**AIM OF THE EXERCISE**
Reproduce, word for word, every line starting at the line that contains "node index.js marketing-video" and ending with the final line of the entries.
[SOURCE DATA]
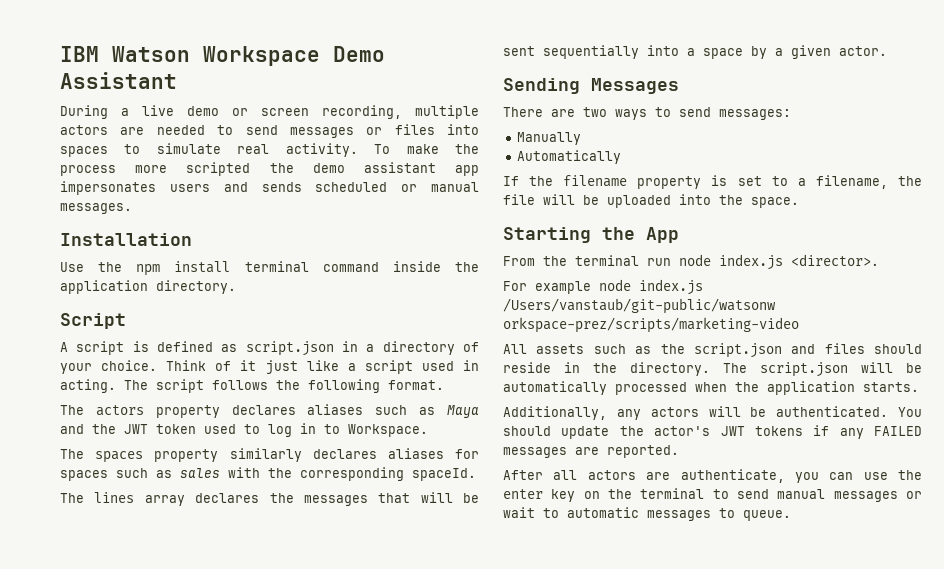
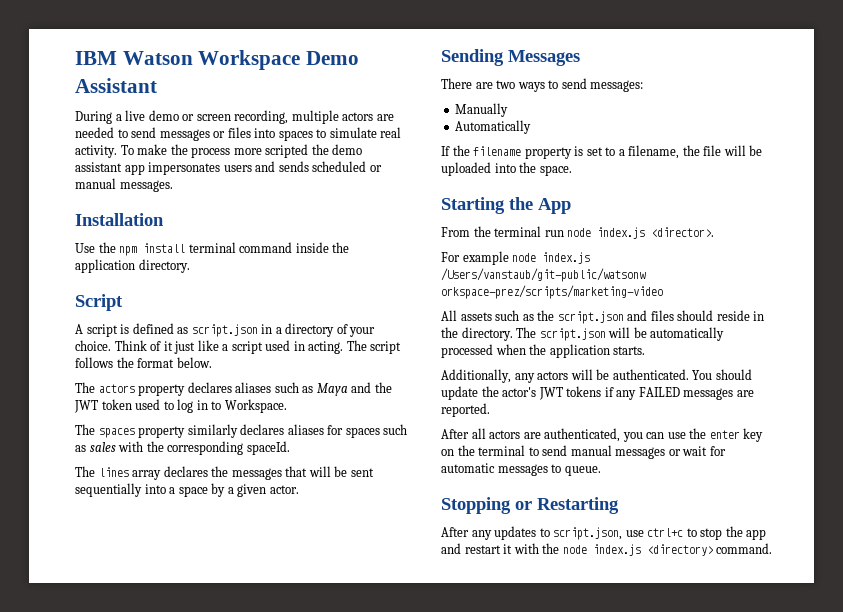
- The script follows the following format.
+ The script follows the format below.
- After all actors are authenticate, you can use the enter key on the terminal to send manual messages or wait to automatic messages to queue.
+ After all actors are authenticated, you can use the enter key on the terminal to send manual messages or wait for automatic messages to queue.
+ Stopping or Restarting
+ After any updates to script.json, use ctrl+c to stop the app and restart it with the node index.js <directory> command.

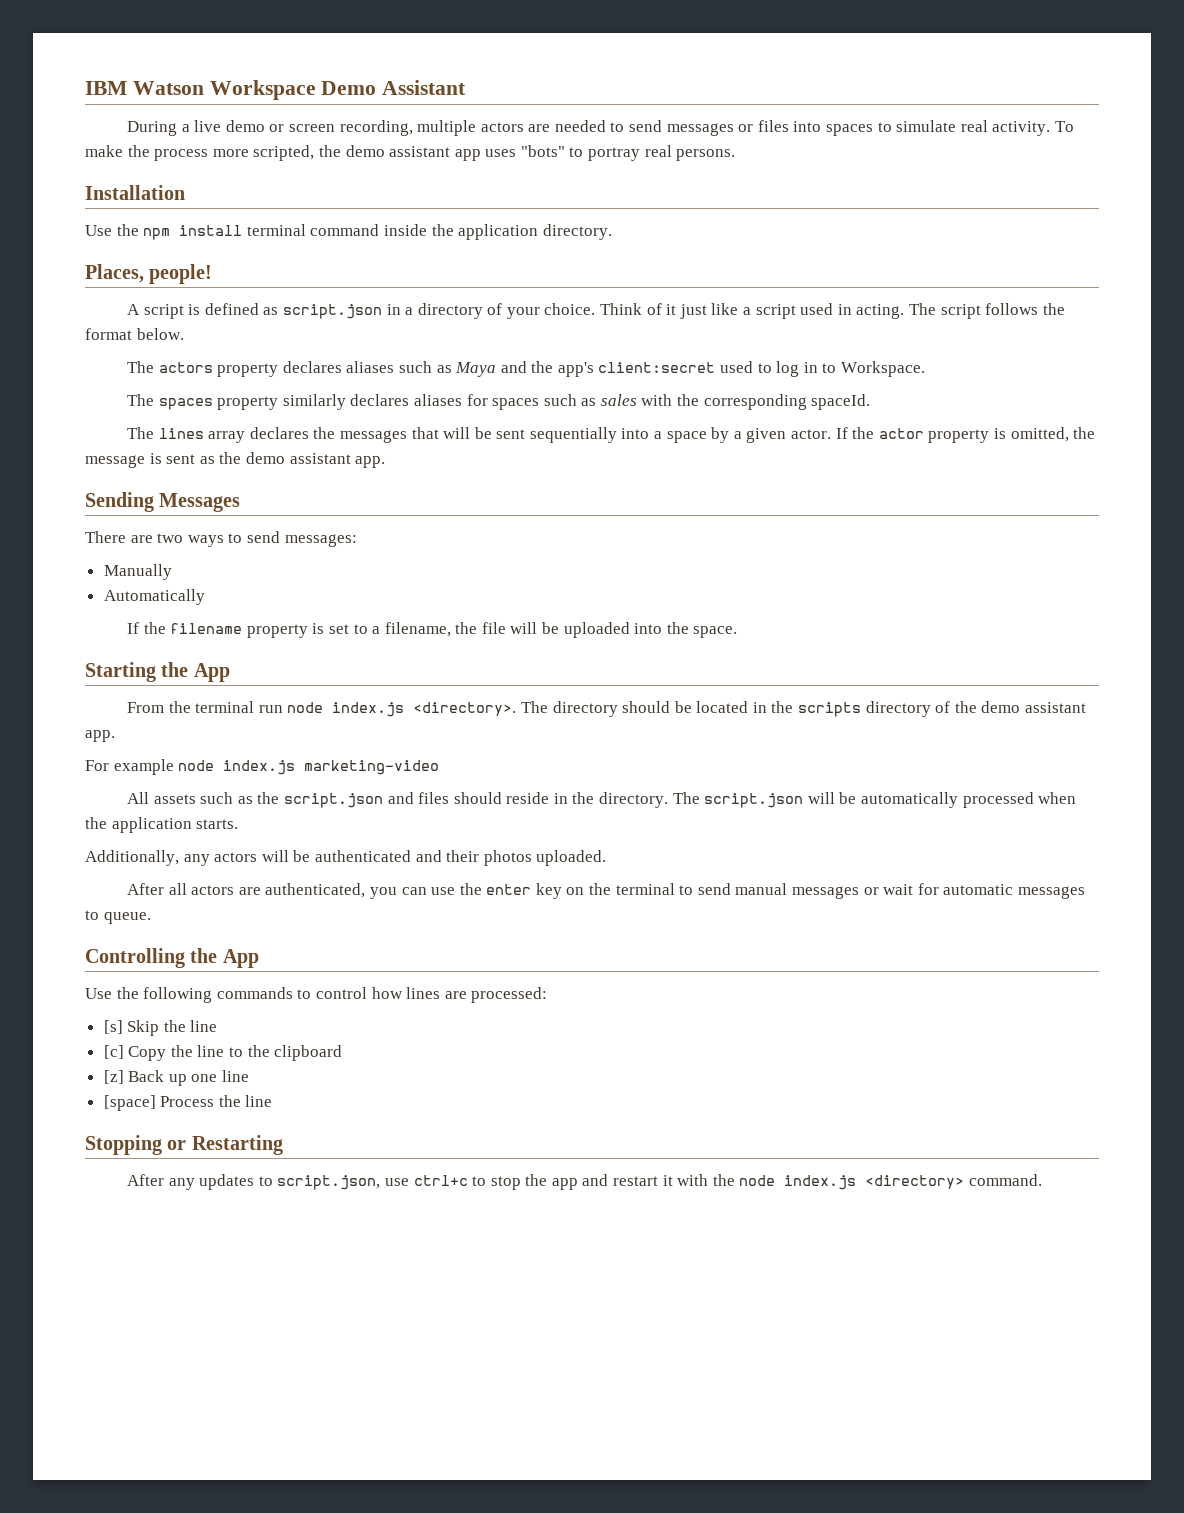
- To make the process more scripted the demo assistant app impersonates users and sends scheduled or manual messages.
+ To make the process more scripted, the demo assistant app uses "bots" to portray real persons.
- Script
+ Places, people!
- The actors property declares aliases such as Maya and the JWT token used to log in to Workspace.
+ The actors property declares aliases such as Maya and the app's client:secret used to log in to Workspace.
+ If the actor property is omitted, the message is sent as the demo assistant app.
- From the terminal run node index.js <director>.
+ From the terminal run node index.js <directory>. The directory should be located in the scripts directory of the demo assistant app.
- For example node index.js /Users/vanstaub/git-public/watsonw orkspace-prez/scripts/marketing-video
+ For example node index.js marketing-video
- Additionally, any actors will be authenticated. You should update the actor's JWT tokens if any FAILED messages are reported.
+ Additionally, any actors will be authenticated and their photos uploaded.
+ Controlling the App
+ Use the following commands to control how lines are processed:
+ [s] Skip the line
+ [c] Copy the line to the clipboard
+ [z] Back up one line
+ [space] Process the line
[/SOURCE DATA]
**RESULT OF THIS EXERCISE**
+ For example node index.js marketing-video
- Additionally, any actors will be authenticated. You should update the actor's JWT tokens if any FAILED messages are reported.
+ Additionally, any actors will be authenticated and their photos uploaded.
+ Controlling the App
+ Use the following commands to control how lines are processed:
+ [s] Skip the line
+ [c] Copy the line to the clipboard
+ [z] Back up one line
+ [space] Process the line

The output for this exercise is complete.